It had happened before. Yet some treacherous instinct in me believed Yara wouldn’t leave easily, and the possibility frightened me far more than abandonment ever had.

“You hate it,” she observes, inclining her head toward me.

We sit side by side now, so close I’m compelled to maintain a careful distance from her bare shoulder—a ludicrous precaution after almost an hour of her hands correcting my body.

“Ramen?”

“Boxing.”

The answer should be easy. Yes. Obviously. I hate the way my body knew fear before it knew anything else, and I hate that she saw it within an hour of meeting me.

Instead, I say, “I dislike inefficient violence.”

Her mouth curves. “That is such an expensive way to avoid saying yes.”

“I’m not avoiding anything.”

“You are.
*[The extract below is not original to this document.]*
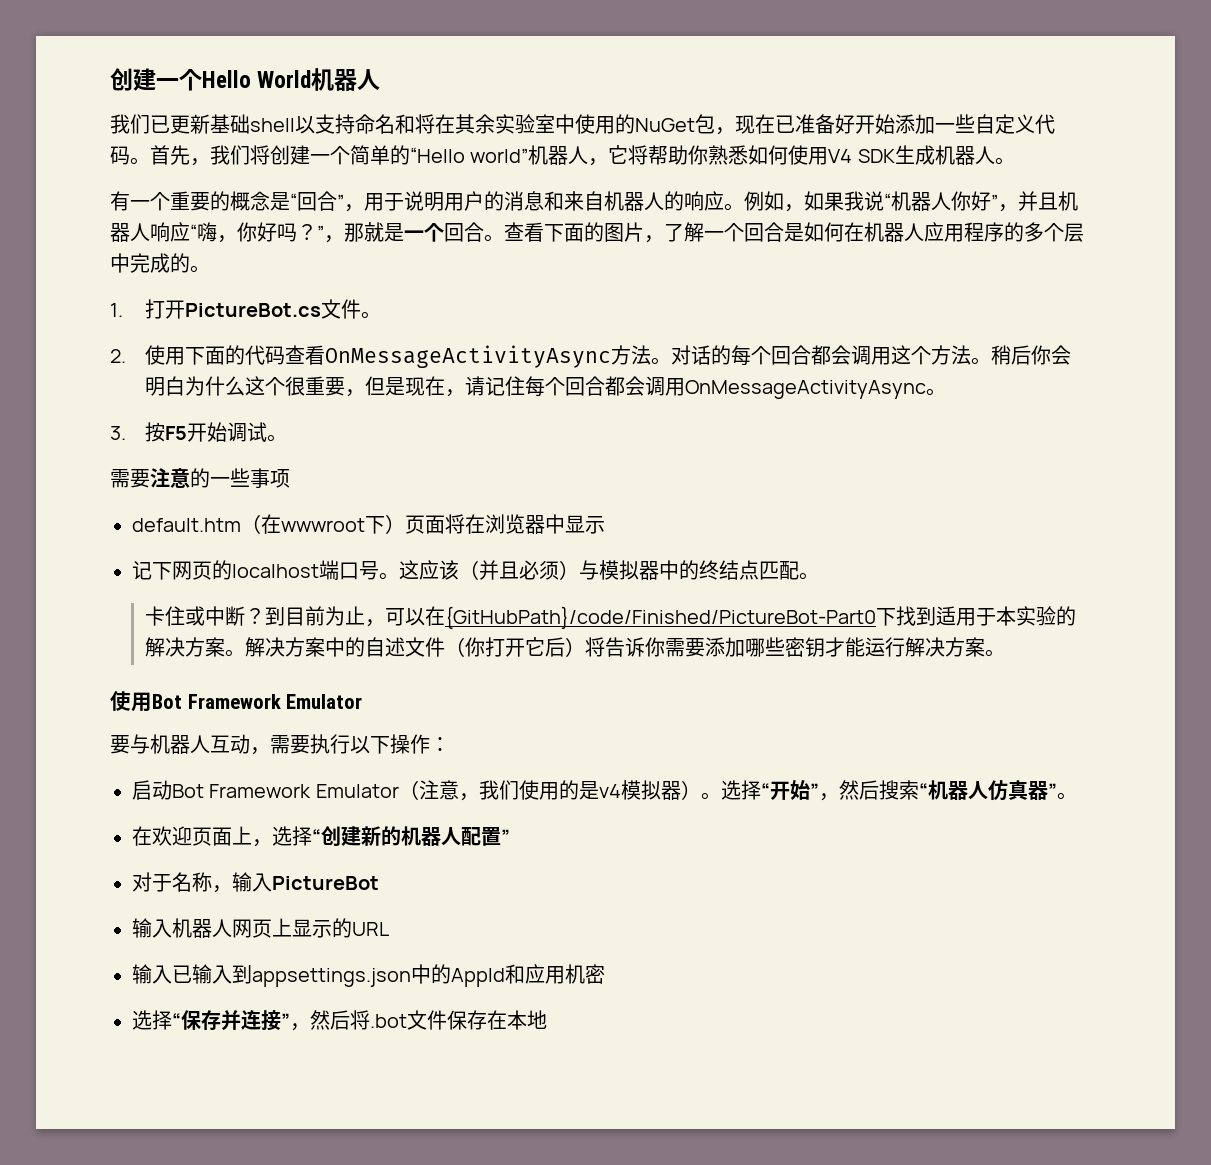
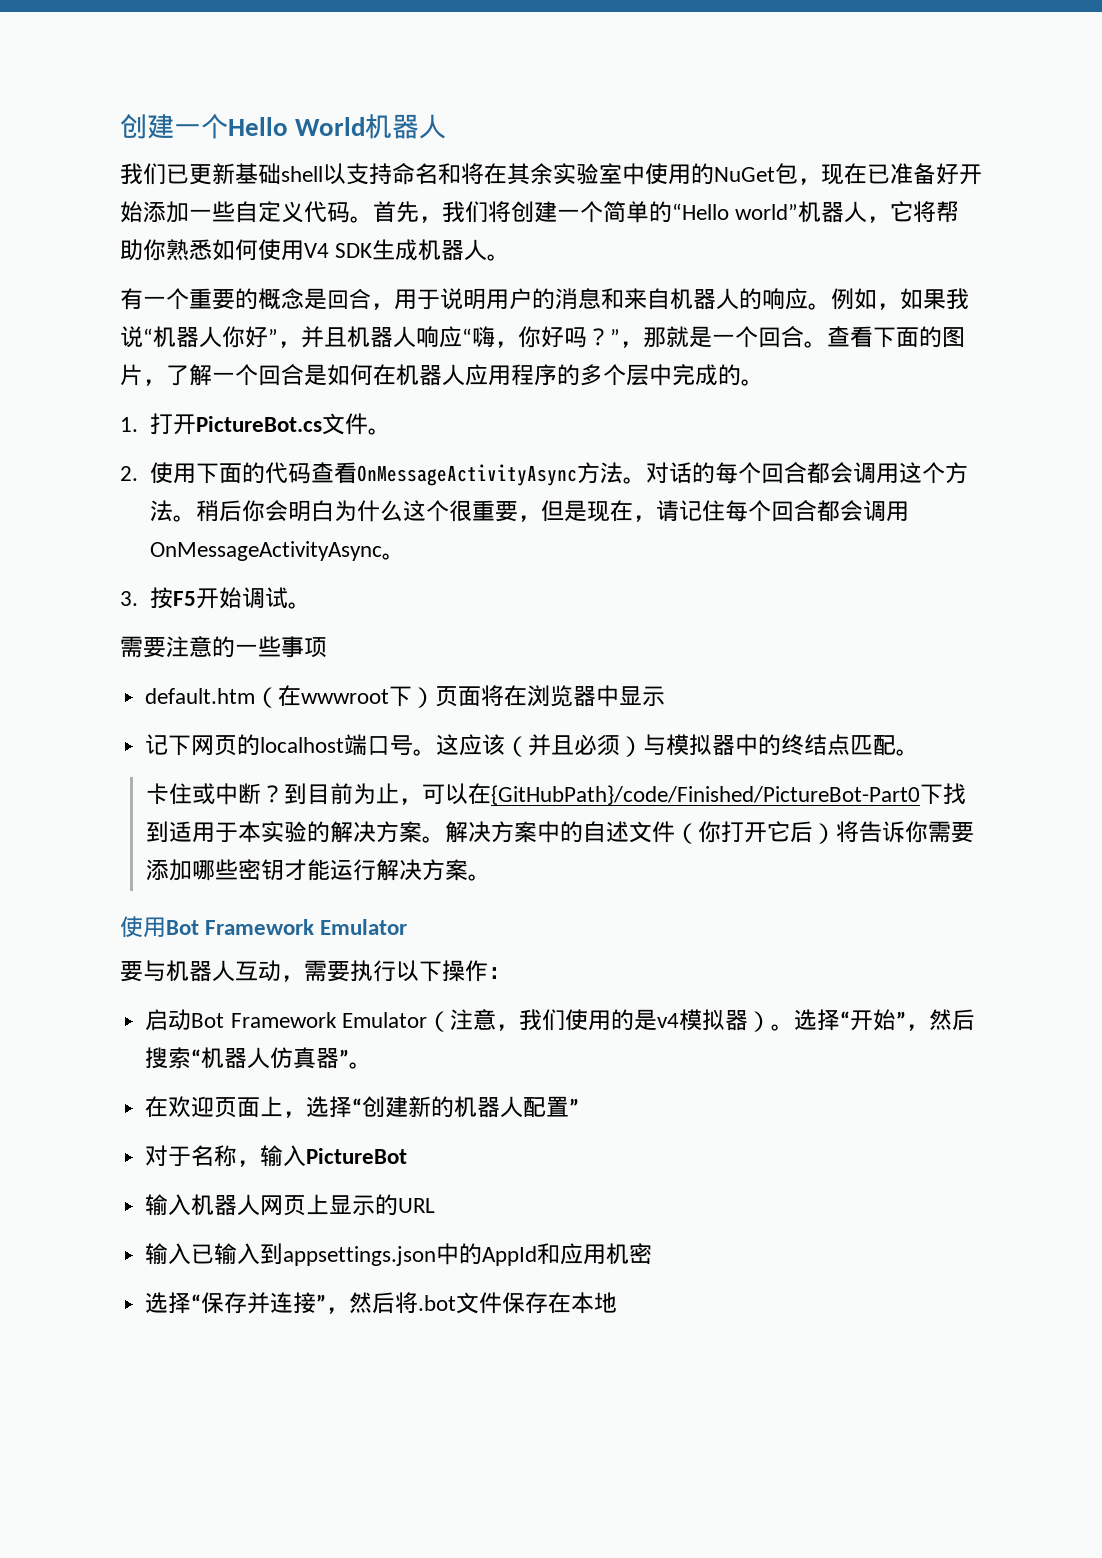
- 有一个重要的概念是“回合”，用于说明用户的消息和来自机器人的响应。
+ 有一个重要的概念是回合，用于说明用户的消息和来自机器人的响应。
Badly.” She absorbs the glare I level at her without so much as a blink. “You think boxing is about hurting someone.”

“It isn’t?”

“No.” A rush of air exhales from the vents, snuffing the candles one by one until moonlight becomes the only source of light, rendering Yara almost mythic. “Hurting someone is easy. Any idiot with a fist can manage that. Boxing is about not panicking when someone tries to hurt you back.”

I look down at my hands. How can I not panic?

Yara keeps going, answering the question I can’t force past my teeth. “It is breath. Balance. Timing. Knowing where your body is when fear tells it to disappear. Knowing how to stay inside yourself when every instinct says leave.”

My throat tightens around nothing. “That sounds rehearsed.”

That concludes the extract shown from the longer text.